= Problem to solve =
Only lines that contain the string "position" should be returned from the material below.

---------------

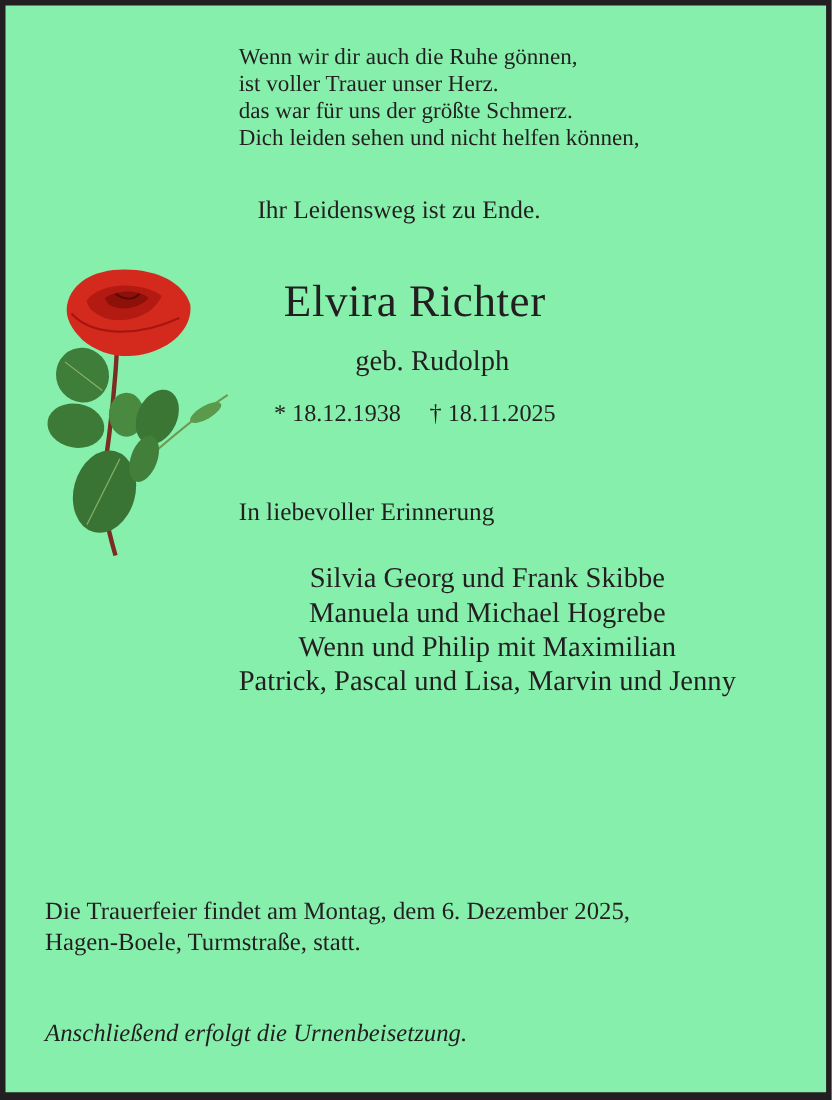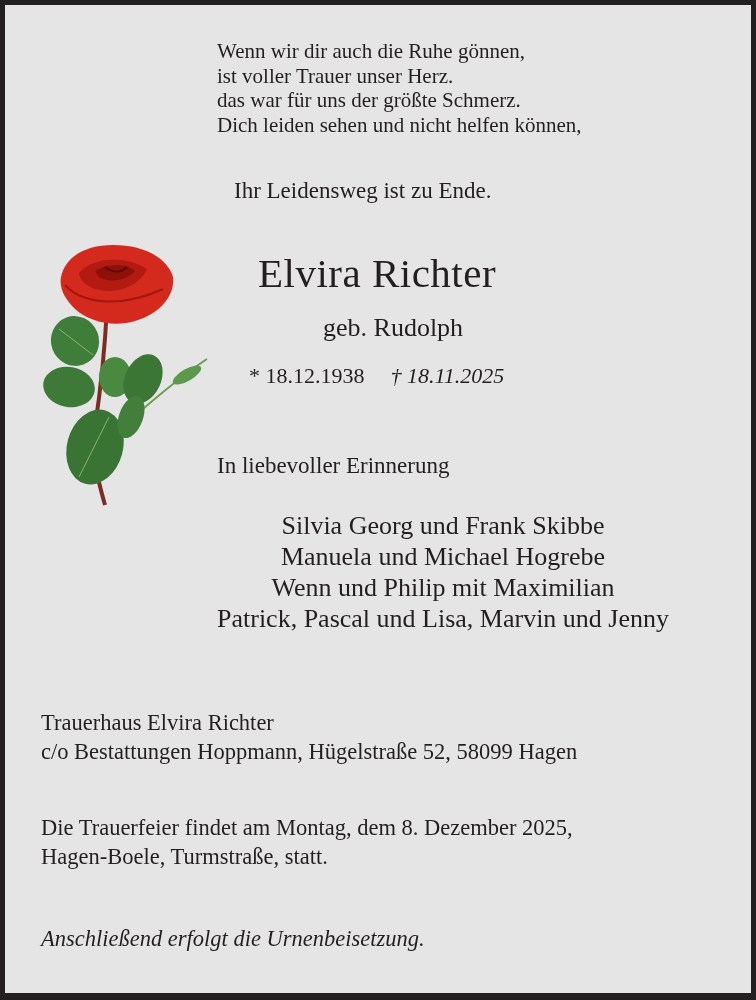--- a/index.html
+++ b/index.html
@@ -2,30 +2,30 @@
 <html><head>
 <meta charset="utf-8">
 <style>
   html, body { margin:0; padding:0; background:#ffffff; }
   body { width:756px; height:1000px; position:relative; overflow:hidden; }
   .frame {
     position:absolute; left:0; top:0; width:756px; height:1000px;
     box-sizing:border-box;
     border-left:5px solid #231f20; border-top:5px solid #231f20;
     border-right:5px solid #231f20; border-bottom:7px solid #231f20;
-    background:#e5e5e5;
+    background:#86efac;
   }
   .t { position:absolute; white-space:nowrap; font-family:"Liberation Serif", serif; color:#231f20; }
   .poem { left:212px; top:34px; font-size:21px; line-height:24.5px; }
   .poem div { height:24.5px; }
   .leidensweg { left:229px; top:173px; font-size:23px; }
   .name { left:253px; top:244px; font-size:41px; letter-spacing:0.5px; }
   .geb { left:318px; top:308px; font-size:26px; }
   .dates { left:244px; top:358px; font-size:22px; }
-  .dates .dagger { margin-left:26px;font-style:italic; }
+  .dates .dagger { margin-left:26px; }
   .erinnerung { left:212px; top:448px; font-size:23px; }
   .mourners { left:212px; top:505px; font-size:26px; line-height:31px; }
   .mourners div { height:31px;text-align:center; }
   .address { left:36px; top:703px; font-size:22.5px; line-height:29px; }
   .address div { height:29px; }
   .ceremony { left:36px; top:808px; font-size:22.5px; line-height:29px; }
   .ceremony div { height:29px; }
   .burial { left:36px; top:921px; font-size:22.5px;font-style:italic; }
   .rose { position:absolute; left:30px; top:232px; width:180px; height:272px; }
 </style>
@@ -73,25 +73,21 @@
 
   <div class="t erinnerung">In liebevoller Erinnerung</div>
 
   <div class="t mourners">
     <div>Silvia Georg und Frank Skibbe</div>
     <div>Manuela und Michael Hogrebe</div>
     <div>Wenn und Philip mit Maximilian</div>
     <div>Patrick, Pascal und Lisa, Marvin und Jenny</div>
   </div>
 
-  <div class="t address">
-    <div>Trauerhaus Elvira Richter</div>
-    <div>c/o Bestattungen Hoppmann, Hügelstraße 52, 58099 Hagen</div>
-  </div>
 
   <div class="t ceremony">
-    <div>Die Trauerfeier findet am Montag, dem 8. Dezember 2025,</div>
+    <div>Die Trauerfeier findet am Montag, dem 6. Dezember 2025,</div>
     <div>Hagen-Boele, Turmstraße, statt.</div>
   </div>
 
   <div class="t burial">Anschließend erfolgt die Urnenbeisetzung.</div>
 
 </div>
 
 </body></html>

---------------

= Response for this exercise =
   body { width:756px; height:1000px; position:relative; overflow:hidden; }
     position:absolute; left:0; top:0; width:756px; height:1000px;
   .t { position:absolute; white-space:nowrap; font-family:"Liberation Serif", serif; color:#231f20; }
   .rose { position:absolute; left:30px; top:232px; width:180px; height:272px; }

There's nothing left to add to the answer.